B`desh to review discrepancy in apparel pay structure

Bangladesh`s garment products help earn the country over $12 billion a year.

Dhaka: Bangladesh has vowed to review any discrepancy in the newly introduced wage structure for garment sector workers, a day after four people were killed in violent clashes between demonstrators and the police in southeastern Chittagong city.

"There could some disparities when a new wage structure is introduced... let the government know it so the discrimination could be removed through discussion," Labour Minister Khandaker Mosharraf Hossain told newsmen yesterday.

His comments came as senior factory workers said the new wage structures benefited the junior workers, while they remained underpaid, while Bangladesh Garments Manufacturers and Exporters Association leaders said there were little scope to review the wage structure.

Home Minister Sahara Khatun, meanwhile, said that the unrest, which sparked in industrial zones across the country including the capital Dhaka after it had originated from the port city of Chittagong was part of conspiracy to create instability.

Four people were killed and dozens injured when police used rubber bullets and tear gas canisters as tens of thousands of garment workers took to the street in Chittagong, attacked several garment units and damaged or set on fire a number of vehicles.

Under the new wage structure, 4,500 garment factories are supposed to pay workers at least 3,000 taka (USD 43) a month -- up 80 per cent on the 2006 minimum wage.

But unions have said many manufacturers had not raised salaries, despite the government`s warnings, and that some experienced workers had been demoted to deny them higher wages.

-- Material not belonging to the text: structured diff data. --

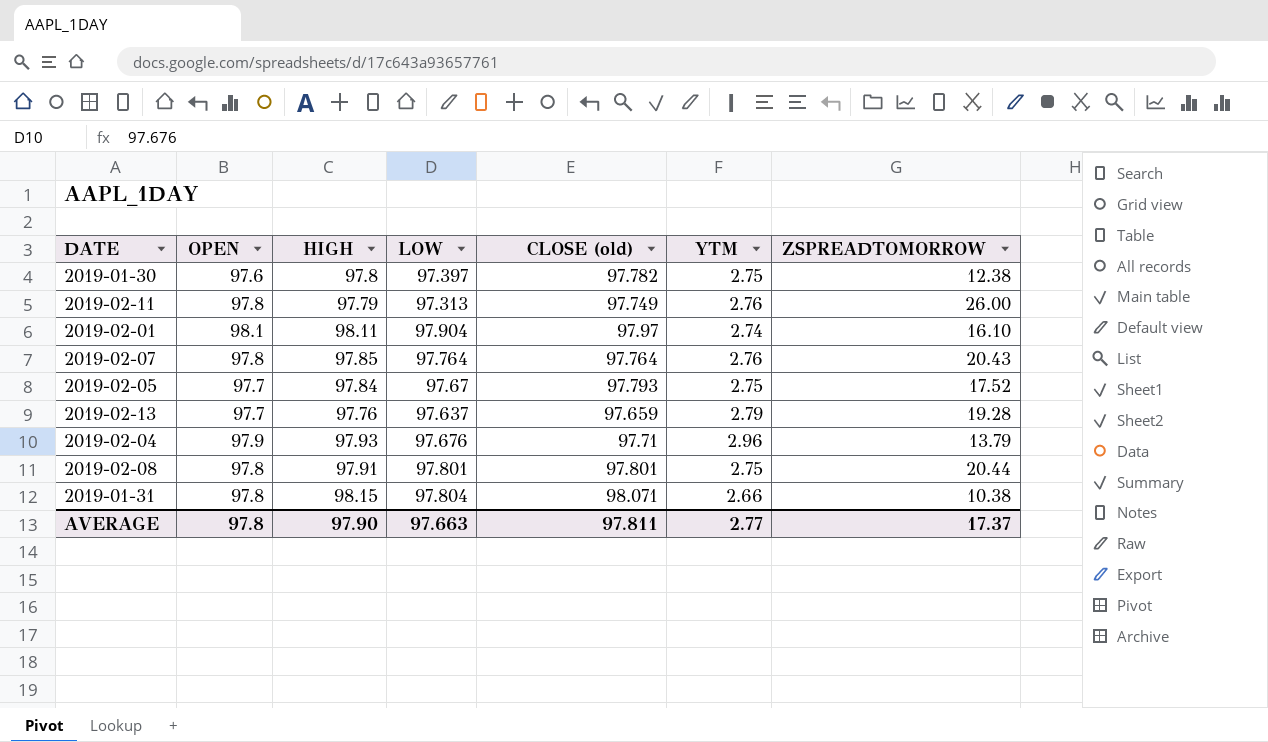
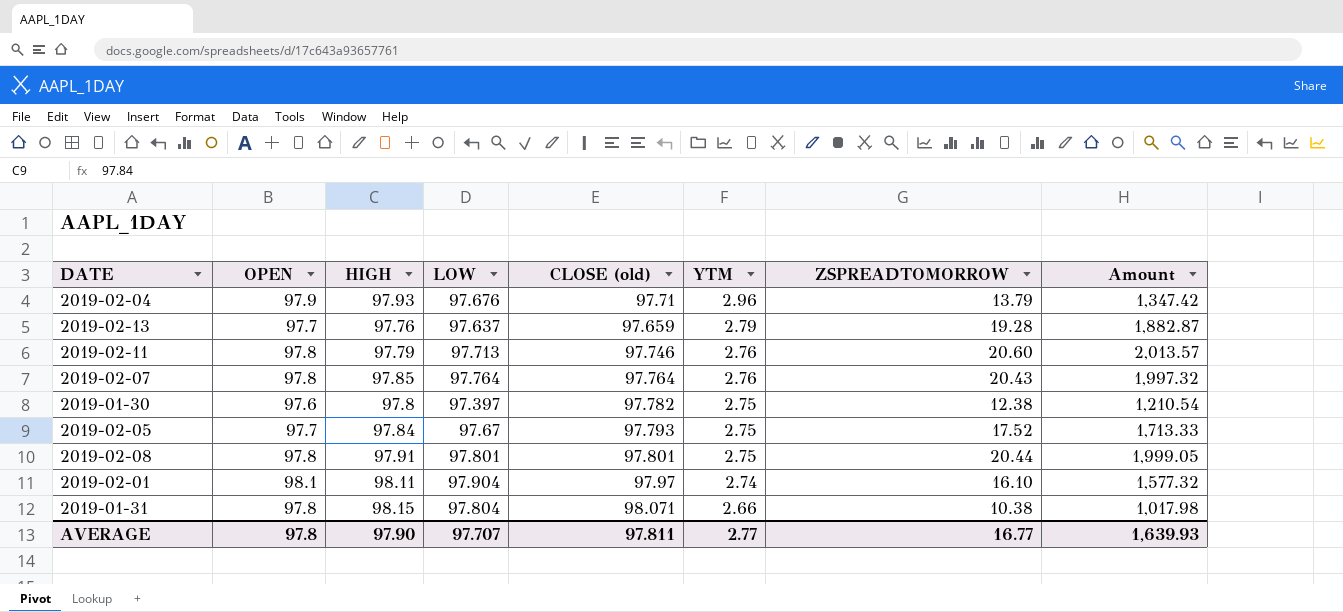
row order: none -> YTM descending
column Amount | formula: none -> [CLOSE (old)] * [ZSPREADTOMORROW]
2019-02-11 | LOW: 97.313 -> 97.713
2019-02-11 | CLOSE (old): 97.749 -> 97.746
2019-02-11 | ZSPREADTOMORROW: 26.00 -> 20.60
AVERAGE | LOW: 97.663 -> 97.707
AVERAGE | ZSPREADTOMORROW: 17.37 -> 16.77

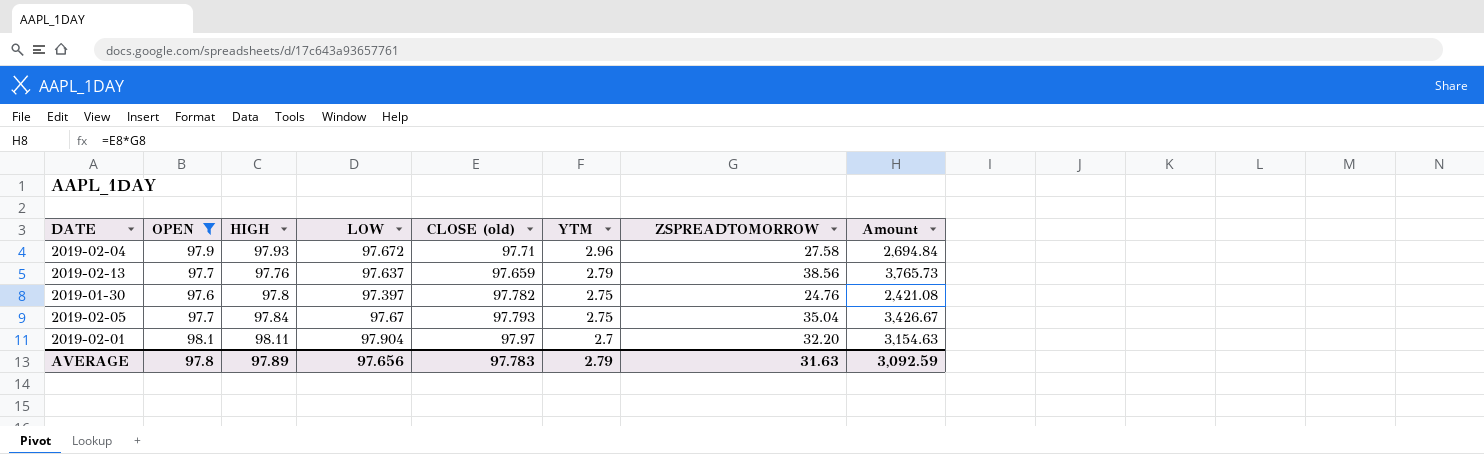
filter: none -> OPEN != 97.8
2019-02-04 | LOW: 97.676 -> 97.672
2019-02-04 | ZSPREADTOMORROW: 13.79 -> 27.58
2019-02-04 | Amount: 1,347.42 -> 2,694.84
2019-02-13 | ZSPREADTOMORROW: 19.28 -> 38.56
2019-02-13 | Amount: 1,882.87 -> 3,765.73
2019-01-30 | ZSPREADTOMORROW: 12.38 -> 24.76
2019-01-30 | Amount: 1,210.54 -> 2,421.08
2019-02-05 | ZSPREADTOMORROW: 17.52 -> 35.04
2019-02-05 | Amount: 1,713.33 -> 3,426.67
2019-02-01 | YTM: 2.74 -> 2.7
2019-02-01 | ZSPREADTOMORROW: 16.10 -> 32.20
2019-02-01 | Amount: 1,577.32 -> 3,154.63
AVERAGE | HIGH: 97.90 -> 97.89
AVERAGE | LOW: 97.707 -> 97.656
AVERAGE | CLOSE (old): 97.811 -> 97.783
AVERAGE | YTM: 2.77 -> 2.79
AVERAGE | ZSPREADTOMORROW: 16.77 -> 31.63
AVERAGE | Amount: 1,639.93 -> 3,092.59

The Korean management of a major garments industry alleged "outsiders" were behind the violence at his factories in Chittagong, where the four people including a rickshaw driver was killed during the violence.

Youngone Group chief Kihak Sung said the simultaneous attacks on their seven factories in Chittagong Export Processing Zone were "very mysterious".

"It is our fervent appeal to the authorities that they should identify the miscreants and their backers...(otherwise) the world will think Bangladesh is not a safe place for businesses," he said, adding they were forced to temporarily shut down all 17 of their factories following the violence.

“Garments accounted for 80 percent of the country`s USD 16.2 billion of annual exports last year. Bangladesh`s factories employ more than three million workers, about 85 percent of them women.

Bangladesh`s garment products are mainly destined to the US and Europe earning the country more than USD 12 billion a year, nearly 80 percent of the country`s export income with Wal-Mart, Tesco, H&M, Zara, Carrefour, Gap, Metro, JCPenney, Marks & Spencer, Kohl`s, Levi Strauss and Tommy Hilfiger being bulk importers from Bangladesh.